Calle Segismundo Moret, Tarifa, Spain. December 2019
Misiana Hotel and Restaurant, Tarifa, Spain. December 2019
The end of Europe
The rain in Algeciras {see: Algeciras} continued overhead on the bus ride south to little Tarifa. Luckily, on my short walk to the city center from the bus stop it let up enough so that I wasn't soaked on arrival at the hotel. Tarifa is famous for wind and kite surfing in the summer. It is also a big whale watching center. I was there for neither - it was December. Tarifa is also the closest point to Africa and just a short ferry ride across the Strait of Gibraltar to Tangier, Morocco. Even in bad weather, the African coast is usually visible across the water.

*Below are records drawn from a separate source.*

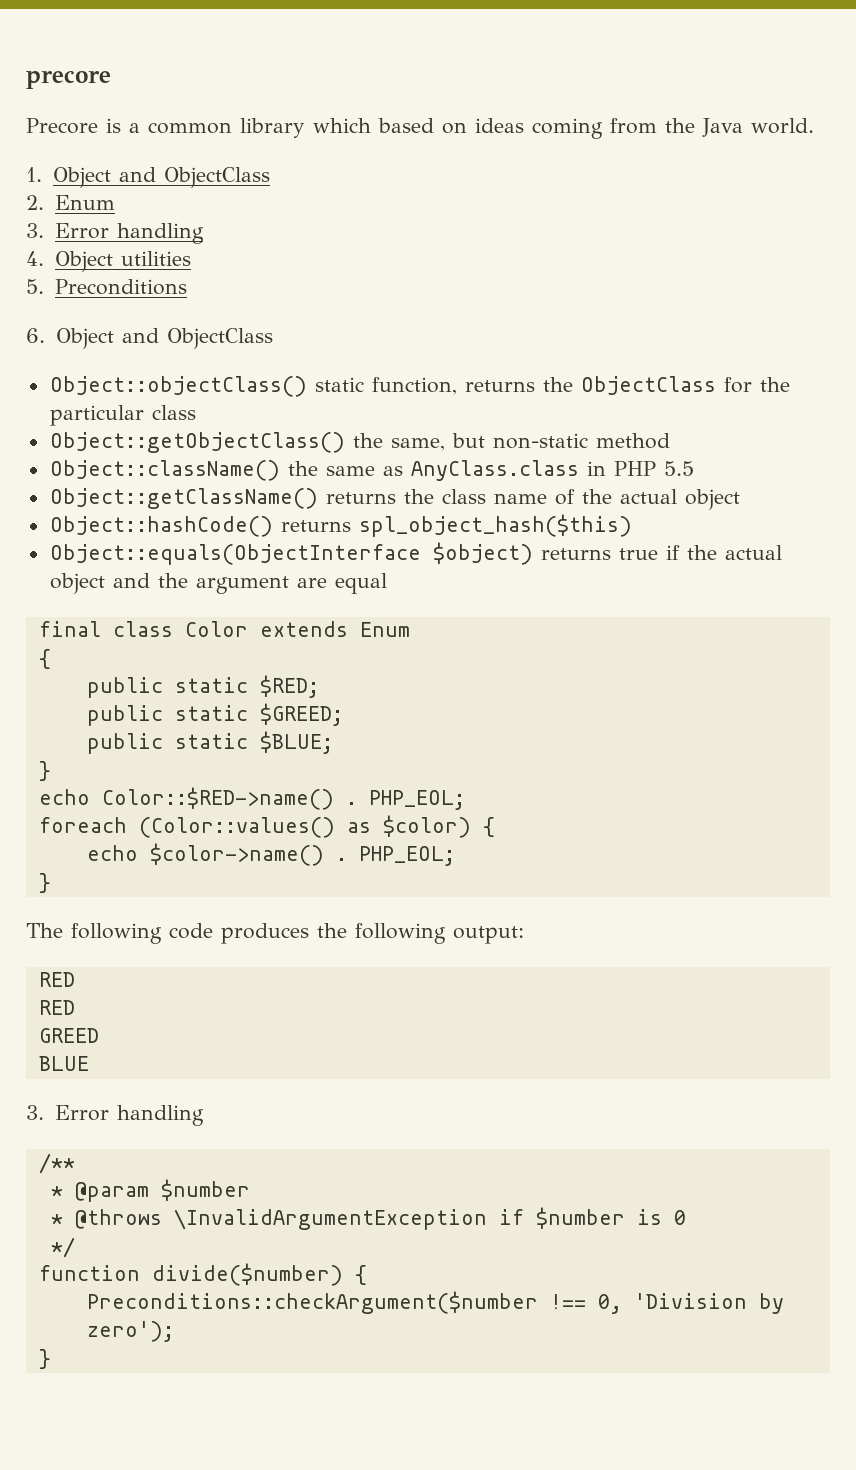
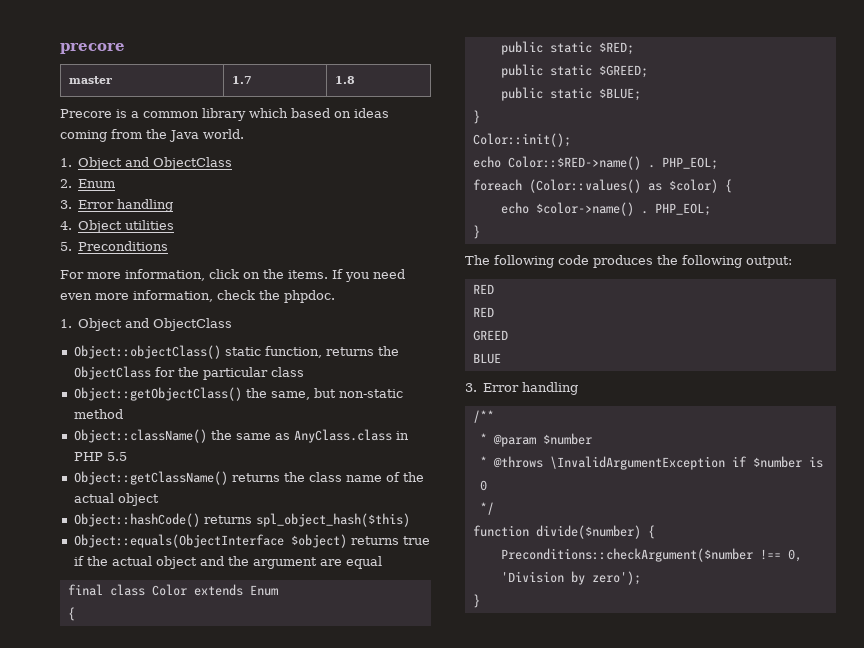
+ master | 1.7 | 1.8
- 6. Object and ObjectClass
+ For more information, click on the items. If you need even more information, check the phpdoc.
+ 1. Object and ObjectClass
+ Color::init();

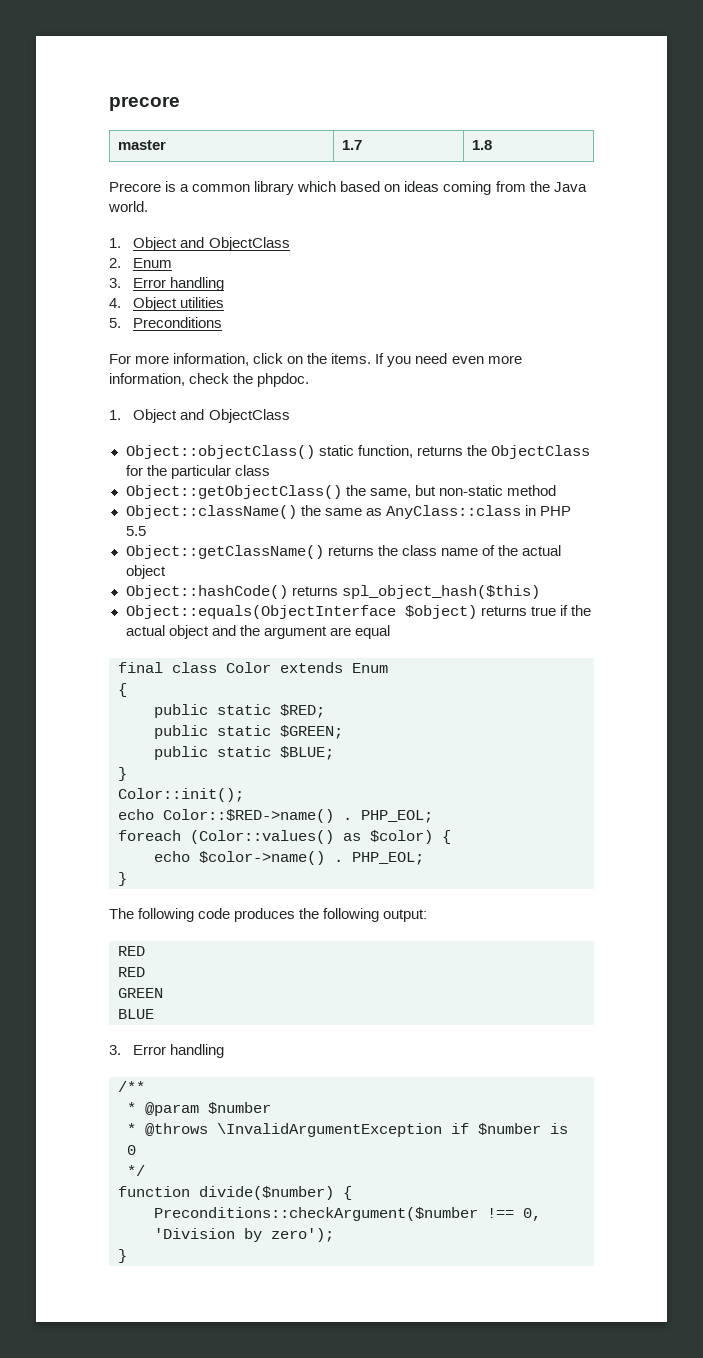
- Object::className() the same as AnyClass.class in PHP 5.5
+ Object::className() the same as AnyClass::class in PHP 5.5
- public static $GREED;
+ public static $GREEN;
- GREED
+ GREEN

Tarifa is small. Not much more than its medieval walled city center and some buildings that line the roads leading to it, the place is not designed for mass-tourism like Malaga or Marbella. The old city center was all decked out for Christmas and at night the lights reflected beautifully off the wet cobble-stoned streets. Plenty of small places to eat were still open even in the off season. My hotel was small and cozy. I think I could have spent a great deal of time in Tarifa just relaxing no matter what season I visited. Unfortunately, a pall hung over the city regarding my onward travel - the bad weather had stopped all the ferries across the Strait. {See: Crossing the Strait of Gibraltar}
The receptionist at the hotel assured me such stoppages were frequent and never lasted for more than a few days. Unfortunately, I had a hotel booked in Tangier in a couple of days and I didn't want to end up paying for that hotel AND paying again for extra time in Tarifa no matter how much I liked it. I usually build in "transit time" on trips for just such events, but it never occurred to me that bad weather might stop the boats from crossing to Morocco. Shit.
With two nights there and nothing I could do to change the situation, I made the best of it. I explored the town, the walls, the little castle, and the beach. The wind-driven rain came down on and off, so the touristing had to be interrupted by coffees or glasses of wine (as per photo). I was on vacation, after all - vacations are for enjoyment, not worry! Nothing in Tarifa was "better" than similar places I'd visited in Spain, but that didn't mean it wasn't pleasant to stroll around. I went down to the port, filled with stuck Moroccans and small truck drivers waiting for the ferry as well. No tickets were on sale yet, but the situation could change "at any time". I decided to walk down along water's edge to a causeway that led to a small island. Isla de las Palomas is the southernmost point in Europe, but it is military and off limits. The causeway leading to it, however, is quite touristic and has a rough beach on each side. To the right, the Atlantic Ocean and to the left, the Mediterranean Sea (there were even signs!) The wind blew coldly which added to the "end of the continent" feel. The Atlantic side was turbulent and the Mediterranean side, calm. A moving memorial to those who drowned trying to cross the strait leaving small children behind to face the world parentless had been recently erected in the wake of the recent surge of migrant crossings. Now I had been to both the westernmost point of Europe in Portugal and the southernmost in Spain, both by accident.
The strangest stand-out in Tarifa for me was the lack of Moroccan restaurants or shops. Algeciras was filled with Moroccan restaurants and products. Signs in Arabic and Berber were scattered throughout the city. It made sense because that port is one of the main links between Africa and Europe. Tarifa, on the other hand, had virtually no Moroccan references at all. It felt like the place was telling travelers: "This is Spain. We DO have the boat to Tangier, so if Moroccan things are on your list, just get on the boat and get them over there!!" It may also be the case that no one is going to pay "expensive" Spanish prices for things they know, less than an hour away, are a fraction of the cost. I was OK drinking my last glasses of vino tinto in Tarifa. I would have all the Moroccan food I wanted soon enough (I hoped).
I tried to imagine what living in Tarifa might be like. A quaint, ancient Spanish town on the sea with a couple of excellent beaches AND daily speedboats to "oh so exotic" Morocco. Not bad, I thought, not bad at all. Luckily, the weather calmed enough for the boats to start running again and I left on the first available boat the day I had planned. Tarifa, however, stuck in my mind because even if I had seen dozens of similar small cities in Spain in the years previous, it still checked a lot of boxes for me. If I ever decided to take a vacation and "stay put", I think Tarifa might be high on my list.